Segment Start: Records shown

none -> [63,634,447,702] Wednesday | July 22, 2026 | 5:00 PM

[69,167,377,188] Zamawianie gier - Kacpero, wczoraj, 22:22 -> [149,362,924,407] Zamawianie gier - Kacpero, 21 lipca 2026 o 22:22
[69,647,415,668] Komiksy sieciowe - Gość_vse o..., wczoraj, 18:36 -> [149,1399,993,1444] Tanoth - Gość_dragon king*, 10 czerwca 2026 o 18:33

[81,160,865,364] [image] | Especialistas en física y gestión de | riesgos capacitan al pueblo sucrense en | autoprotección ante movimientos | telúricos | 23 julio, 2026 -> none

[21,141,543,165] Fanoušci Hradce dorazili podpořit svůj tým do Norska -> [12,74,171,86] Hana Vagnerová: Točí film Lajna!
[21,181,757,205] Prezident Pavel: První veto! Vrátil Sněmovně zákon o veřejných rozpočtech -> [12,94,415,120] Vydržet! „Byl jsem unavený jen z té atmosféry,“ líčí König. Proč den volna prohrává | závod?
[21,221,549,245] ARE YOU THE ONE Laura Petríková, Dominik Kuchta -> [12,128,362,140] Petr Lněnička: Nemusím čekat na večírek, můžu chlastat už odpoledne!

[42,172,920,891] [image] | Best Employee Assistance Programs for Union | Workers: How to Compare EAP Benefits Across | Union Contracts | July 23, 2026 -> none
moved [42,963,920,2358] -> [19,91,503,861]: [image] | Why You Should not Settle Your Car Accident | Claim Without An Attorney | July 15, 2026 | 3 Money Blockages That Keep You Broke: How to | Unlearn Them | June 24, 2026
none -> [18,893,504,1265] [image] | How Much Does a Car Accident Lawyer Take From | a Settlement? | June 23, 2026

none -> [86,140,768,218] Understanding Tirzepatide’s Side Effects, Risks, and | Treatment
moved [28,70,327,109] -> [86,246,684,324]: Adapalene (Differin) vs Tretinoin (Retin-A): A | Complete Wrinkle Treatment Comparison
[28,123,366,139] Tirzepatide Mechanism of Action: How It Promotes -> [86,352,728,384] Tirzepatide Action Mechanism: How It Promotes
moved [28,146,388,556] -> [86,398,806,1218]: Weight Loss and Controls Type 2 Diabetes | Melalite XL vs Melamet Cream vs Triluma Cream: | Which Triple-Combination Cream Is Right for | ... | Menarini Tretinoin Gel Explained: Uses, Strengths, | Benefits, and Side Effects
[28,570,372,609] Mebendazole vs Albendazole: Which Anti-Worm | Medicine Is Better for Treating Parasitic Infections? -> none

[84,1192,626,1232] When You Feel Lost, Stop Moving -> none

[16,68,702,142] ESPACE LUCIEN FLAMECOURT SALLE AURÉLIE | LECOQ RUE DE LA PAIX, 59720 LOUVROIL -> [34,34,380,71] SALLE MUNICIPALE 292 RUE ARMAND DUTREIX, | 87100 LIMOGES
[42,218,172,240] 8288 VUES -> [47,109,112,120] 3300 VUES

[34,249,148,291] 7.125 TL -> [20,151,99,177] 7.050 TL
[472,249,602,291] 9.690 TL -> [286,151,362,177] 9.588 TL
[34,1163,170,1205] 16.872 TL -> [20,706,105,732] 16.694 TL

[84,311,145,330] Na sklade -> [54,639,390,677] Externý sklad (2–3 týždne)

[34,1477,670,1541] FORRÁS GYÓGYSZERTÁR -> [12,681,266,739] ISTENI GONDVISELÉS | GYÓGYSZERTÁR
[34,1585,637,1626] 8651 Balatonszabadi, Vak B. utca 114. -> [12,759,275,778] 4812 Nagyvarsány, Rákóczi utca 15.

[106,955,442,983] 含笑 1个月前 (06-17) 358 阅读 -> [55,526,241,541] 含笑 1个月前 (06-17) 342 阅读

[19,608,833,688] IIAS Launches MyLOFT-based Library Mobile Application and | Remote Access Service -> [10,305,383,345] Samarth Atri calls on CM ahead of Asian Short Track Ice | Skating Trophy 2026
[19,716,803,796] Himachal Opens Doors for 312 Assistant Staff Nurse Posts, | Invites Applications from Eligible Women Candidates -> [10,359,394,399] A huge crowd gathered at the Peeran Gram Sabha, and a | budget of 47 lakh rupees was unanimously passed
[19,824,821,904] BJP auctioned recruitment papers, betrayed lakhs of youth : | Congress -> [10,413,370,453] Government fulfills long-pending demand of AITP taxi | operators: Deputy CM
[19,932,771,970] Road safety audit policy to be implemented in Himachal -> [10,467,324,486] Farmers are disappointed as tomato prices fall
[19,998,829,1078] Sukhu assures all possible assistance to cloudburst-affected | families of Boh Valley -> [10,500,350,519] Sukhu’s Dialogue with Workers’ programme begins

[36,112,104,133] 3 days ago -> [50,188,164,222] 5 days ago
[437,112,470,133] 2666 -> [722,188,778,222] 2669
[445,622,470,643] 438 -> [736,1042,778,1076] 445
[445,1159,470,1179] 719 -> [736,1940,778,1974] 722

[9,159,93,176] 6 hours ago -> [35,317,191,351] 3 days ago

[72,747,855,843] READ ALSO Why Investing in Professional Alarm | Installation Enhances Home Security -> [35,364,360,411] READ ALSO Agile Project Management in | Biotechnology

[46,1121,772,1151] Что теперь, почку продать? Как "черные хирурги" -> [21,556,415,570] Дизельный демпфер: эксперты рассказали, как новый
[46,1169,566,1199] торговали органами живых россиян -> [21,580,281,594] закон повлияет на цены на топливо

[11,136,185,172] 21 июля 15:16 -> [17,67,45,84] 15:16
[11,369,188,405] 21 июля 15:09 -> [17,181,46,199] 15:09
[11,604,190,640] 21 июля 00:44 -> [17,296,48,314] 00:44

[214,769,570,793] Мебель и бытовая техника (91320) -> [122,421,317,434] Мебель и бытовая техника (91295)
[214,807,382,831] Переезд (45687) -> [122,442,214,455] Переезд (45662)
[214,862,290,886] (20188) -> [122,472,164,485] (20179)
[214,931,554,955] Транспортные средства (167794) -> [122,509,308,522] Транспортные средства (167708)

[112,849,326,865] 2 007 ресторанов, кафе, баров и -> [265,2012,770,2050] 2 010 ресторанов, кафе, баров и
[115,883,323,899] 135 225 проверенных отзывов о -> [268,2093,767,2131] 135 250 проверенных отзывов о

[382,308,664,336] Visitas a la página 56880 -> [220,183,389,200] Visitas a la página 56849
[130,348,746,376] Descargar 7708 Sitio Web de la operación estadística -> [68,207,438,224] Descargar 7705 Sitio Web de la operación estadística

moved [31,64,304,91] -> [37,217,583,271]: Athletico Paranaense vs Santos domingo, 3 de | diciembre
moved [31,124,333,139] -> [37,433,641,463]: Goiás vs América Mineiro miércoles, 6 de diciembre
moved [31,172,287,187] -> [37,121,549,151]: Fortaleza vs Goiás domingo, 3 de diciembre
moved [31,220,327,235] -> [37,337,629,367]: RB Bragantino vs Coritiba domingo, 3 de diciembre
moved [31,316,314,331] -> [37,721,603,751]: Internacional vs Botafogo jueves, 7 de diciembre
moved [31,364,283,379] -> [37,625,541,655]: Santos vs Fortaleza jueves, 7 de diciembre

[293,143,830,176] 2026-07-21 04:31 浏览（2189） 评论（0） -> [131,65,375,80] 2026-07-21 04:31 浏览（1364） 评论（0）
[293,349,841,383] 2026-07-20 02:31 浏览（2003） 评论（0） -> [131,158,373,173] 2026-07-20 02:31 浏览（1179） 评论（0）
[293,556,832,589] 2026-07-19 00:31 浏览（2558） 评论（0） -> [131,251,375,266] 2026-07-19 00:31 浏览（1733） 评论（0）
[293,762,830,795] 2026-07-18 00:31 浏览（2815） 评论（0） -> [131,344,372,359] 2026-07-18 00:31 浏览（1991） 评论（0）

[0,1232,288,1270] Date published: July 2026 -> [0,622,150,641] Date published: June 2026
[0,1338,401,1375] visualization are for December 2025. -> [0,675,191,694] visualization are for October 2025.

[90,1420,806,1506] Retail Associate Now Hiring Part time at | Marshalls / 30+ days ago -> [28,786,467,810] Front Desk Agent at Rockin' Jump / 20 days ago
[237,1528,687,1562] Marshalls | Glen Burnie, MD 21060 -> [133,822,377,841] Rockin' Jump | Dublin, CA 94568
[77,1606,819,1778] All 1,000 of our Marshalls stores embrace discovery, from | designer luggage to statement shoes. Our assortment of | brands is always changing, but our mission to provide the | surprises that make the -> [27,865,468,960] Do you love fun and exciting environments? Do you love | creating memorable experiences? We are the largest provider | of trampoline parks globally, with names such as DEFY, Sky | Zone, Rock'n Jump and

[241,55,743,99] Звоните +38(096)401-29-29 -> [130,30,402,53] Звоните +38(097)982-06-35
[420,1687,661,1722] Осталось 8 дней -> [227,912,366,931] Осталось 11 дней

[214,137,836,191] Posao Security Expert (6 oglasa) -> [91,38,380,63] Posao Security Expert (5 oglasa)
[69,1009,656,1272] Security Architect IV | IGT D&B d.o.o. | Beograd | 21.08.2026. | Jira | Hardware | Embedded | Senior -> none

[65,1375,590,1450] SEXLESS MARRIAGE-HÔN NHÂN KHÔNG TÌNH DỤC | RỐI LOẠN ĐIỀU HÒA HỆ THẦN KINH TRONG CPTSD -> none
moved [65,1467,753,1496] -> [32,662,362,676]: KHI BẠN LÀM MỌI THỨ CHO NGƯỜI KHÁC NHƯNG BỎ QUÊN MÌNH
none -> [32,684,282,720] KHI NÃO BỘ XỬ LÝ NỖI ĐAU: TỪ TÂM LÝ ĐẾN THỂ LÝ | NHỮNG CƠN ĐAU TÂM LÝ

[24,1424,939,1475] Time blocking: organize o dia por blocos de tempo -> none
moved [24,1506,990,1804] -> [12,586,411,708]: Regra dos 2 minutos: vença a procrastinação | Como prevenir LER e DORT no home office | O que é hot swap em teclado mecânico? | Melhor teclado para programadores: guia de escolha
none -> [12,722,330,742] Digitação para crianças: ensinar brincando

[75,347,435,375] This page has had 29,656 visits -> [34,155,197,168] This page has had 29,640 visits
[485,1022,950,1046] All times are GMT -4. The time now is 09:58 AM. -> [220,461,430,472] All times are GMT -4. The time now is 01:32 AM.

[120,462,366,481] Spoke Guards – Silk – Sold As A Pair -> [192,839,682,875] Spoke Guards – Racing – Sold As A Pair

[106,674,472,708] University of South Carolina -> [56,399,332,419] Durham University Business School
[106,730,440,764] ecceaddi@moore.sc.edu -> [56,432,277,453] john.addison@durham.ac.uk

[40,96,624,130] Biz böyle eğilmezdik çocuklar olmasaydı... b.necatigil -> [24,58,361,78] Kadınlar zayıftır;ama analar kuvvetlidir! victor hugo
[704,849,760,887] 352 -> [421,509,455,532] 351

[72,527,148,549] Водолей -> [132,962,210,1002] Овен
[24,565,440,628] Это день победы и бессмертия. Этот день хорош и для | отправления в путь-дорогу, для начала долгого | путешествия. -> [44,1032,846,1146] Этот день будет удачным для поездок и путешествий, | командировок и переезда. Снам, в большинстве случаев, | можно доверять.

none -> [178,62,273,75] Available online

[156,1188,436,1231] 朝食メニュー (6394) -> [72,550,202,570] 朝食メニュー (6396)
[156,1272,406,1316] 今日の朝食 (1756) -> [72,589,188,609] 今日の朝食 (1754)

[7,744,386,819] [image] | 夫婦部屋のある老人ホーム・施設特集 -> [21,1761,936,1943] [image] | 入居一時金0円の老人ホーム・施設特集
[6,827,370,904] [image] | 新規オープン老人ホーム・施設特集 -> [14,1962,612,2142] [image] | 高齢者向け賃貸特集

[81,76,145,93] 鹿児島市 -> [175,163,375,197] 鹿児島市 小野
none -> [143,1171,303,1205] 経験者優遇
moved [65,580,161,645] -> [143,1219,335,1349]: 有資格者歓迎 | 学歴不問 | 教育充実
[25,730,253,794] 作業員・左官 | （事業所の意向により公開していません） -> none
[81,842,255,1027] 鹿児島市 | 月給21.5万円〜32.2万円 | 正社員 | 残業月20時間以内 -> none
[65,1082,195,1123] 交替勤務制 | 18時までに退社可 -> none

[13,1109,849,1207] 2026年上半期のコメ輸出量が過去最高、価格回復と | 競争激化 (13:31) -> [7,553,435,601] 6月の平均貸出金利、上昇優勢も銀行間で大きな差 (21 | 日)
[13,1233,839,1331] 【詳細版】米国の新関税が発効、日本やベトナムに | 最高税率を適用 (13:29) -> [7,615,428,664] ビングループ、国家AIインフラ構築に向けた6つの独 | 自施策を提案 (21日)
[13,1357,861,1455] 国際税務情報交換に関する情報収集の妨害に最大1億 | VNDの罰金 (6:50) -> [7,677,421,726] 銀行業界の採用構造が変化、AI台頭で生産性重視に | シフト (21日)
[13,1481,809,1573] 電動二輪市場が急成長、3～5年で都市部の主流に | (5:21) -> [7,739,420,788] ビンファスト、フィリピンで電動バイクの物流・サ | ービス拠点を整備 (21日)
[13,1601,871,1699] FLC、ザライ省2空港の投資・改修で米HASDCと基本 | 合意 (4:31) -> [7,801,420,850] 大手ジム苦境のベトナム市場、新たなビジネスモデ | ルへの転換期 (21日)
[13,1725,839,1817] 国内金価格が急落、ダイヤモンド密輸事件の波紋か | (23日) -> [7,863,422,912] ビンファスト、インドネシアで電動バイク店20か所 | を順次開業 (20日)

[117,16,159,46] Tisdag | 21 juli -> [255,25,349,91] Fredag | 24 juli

Segment End: Records shown

Which lines of the data contain "Himachal"? Copy them all.

[19,716,803,796] Himachal Opens Doors for 312 Assistant Staff Nurse Posts, | Invites Applications from Eligible Women Candidates -> [10,359,394,399] A huge crowd gathered at the Peeran Gram Sabha, and a | budget of 47 lakh rupees was unanimously passed
[19,932,771,970] Road safety audit policy to be implemented in Himachal -> [10,467,324,486] Farmers are disappointed as tomato prices fall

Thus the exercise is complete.